WHAT TO PRODUCE:
Given the material below, output exactly the lines from the line with "tax: 32.95 -> 31.60" to the line with "A. Trépied photo", both ends included, and no other lines.

DATA EXTRACTS:
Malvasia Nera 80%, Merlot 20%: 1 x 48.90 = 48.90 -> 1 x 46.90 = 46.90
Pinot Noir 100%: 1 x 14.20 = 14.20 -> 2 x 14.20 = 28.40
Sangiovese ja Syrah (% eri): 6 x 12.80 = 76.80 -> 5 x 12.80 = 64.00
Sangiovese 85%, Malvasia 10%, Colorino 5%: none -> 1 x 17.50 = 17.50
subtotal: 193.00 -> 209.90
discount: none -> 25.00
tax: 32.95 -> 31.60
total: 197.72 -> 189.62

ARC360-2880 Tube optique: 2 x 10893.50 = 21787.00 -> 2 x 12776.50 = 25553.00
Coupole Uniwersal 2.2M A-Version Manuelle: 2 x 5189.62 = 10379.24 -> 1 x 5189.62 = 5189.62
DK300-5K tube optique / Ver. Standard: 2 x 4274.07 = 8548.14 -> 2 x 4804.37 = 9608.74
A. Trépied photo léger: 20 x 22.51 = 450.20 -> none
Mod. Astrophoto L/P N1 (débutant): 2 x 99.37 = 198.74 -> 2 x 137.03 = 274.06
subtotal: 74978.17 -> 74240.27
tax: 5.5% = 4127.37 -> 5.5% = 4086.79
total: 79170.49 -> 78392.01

SOLVED PROBLEM:
tax: 32.95 -> 31.60
total: 197.72 -> 189.62

ARC360-2880 Tube optique: 2 x 10893.50 = 21787.00 -> 2 x 12776.50 = 25553.00
Coupole Uniwersal 2.2M A-Version Manuelle: 2 x 5189.62 = 10379.24 -> 1 x 5189.62 = 5189.62
DK300-5K tube optique / Ver. Standard: 2 x 4274.07 = 8548.14 -> 2 x 4804.37 = 9608.74
A. Trépied photo léger: 20 x 22.51 = 450.20 -> none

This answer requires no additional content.